Lemahnya regulasi masalah rokok lah yang kemudian ngebuat barang kecil ini jadi
masalah yang besar bagi negara.
Seorang teman yang pernah saya
tegur karena merokok justru menyalahkan saya. Dia bilang kalau rokok yang murah
jelas menarik buat dikonsumsi. Ini masa remaja, men, ujarnya. Waktu dimana
semua orang sibuk mencoba hal baru, termasuk rokok. Apalagi di Indonesia, rokok
ini selalu diidentikkan dengan maskulinitas dan citra ‘keren’. Hanya dengan
merokok, derajat sosial seseorang bisa naik di lingkungan pertemanannya.
Seorang teman yang lain
menyalahkan rendahnya harga rokok sebagai alasan kenapa banyak orang di Indonesia
yang merokok. Rokok dijual dengan murah dan mudah didapatkan, mulai dari di pedagang
asongan hingga di pusat perbelanjaan. Bandingkan dengan Singapura, negara yang cuman
seperlemparan batu dari Indonesia, yang menerapkan aturan tegas mengenai rokok.
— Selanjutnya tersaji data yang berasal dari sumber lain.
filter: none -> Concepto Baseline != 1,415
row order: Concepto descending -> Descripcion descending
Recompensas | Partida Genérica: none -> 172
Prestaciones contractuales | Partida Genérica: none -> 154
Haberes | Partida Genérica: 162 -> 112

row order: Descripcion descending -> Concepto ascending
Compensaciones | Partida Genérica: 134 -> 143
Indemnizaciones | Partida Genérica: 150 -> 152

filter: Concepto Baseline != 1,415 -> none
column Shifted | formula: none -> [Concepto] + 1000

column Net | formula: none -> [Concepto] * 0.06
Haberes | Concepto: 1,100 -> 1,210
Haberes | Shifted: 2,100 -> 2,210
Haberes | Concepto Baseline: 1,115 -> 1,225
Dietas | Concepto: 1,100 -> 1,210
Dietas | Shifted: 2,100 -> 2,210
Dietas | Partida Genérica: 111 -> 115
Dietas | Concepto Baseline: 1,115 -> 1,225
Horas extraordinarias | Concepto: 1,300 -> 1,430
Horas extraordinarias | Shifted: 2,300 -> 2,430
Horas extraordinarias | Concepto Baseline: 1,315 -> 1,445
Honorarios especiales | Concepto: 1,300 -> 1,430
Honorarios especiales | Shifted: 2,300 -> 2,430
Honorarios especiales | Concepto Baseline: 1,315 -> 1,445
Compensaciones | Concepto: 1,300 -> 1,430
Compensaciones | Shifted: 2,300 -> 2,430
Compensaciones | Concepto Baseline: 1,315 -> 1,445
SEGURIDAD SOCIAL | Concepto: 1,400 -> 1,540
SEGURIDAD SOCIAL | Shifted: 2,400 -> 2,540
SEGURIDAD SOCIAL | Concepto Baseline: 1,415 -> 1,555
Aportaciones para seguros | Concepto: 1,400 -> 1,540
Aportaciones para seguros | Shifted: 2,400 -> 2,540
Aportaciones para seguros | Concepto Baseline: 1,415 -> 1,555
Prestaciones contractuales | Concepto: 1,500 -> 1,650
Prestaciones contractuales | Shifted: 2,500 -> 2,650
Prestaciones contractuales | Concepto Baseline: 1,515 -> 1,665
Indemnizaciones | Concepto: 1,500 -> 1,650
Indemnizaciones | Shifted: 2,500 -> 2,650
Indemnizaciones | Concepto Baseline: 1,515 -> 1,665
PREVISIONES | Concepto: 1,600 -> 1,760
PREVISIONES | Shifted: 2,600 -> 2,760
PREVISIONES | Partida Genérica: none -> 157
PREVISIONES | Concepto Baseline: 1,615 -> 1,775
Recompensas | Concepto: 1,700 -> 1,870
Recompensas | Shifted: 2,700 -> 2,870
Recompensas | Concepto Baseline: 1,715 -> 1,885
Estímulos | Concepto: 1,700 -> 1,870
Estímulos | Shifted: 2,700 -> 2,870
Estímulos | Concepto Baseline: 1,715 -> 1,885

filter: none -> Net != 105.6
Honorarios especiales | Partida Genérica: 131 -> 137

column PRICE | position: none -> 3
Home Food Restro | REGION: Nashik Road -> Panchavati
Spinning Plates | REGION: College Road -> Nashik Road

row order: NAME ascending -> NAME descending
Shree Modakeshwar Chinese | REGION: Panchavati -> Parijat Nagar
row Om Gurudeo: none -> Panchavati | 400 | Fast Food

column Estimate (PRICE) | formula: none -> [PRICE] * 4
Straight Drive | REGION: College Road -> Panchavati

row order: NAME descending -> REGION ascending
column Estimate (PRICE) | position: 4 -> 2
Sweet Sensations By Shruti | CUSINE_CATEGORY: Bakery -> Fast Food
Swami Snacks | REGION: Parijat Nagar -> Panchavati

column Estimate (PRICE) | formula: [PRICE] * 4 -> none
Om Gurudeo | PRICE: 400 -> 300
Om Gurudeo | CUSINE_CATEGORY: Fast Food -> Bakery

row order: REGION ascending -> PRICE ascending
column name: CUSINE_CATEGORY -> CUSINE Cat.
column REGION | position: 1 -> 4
Harganya dibikin tinggi, batasan usia beneran ditegakkan, dan ngga boleh
ngerokok di sembarang tempat kecuali dia mau berurusan dengan polisi moral.
Teman yang lain menjustifikasi
rokok sebagai sarana ‘pelarian’ stress yang lebih bisa dimaafkan dibandingkan
minuman keras. Semakin mendekati usia pertengahan 20an, stress yang dirasakan
tiap orang biasanya meningkat dalam rangka menyambut mid-life crisis. Hanya dengan sesimpel scrolling Instagram, seseorang bisa jadi stres sendiri karena
ngeliat teman-temannya yang udah pada sukses sedangkan dia sendiri masih
gini-gini aja. Belum lagi kerjaan di kampus yang numpuk, teman kelompokan yang
kayak sampah, tuntutan kantor yang bikin pusing, yang ngebuat seseorang harus
menemukan sarana untuk menjaga kewarasannya.
Saya sendiri masih anti merokok,
cuman semua argumen di atas membuat saya ngga se-keras dulu menolak rokok. Mungkin
juga karena saya ngga begitu concern dengan perkembangan isu rokok.
Makanya kemarin pas ada yang
mempermasalahkan salah satu perusahaan rokok yang dianggap mengeksploitasi anak
dan memaparkan produknya ke anak kecil hanya karena perusahaan tersebut
ngebantu seleksi atlet, saya agak panas juga.
Gini lho. Temen saya bilang
kurang lebih 50% pasokan atlet baru cabang olahraga tersebut tuh berasal dari
seleksi yang dimaksud. Menurut temen saya yang udah fans bulutangkis garis
keras ini, di lapangan pun, anak-anak ini ngga terpapar secara langsung dengan
produk rokok, karena ya institusi yang menyelenggarakan program seleksi ini
beda sama institusi bisnis yang jualan rokok itu. Dan fasilitas yang diberikan
juga lebih dari layak dan ngga ada eksploitasi sebagaimana yang dituduhkan.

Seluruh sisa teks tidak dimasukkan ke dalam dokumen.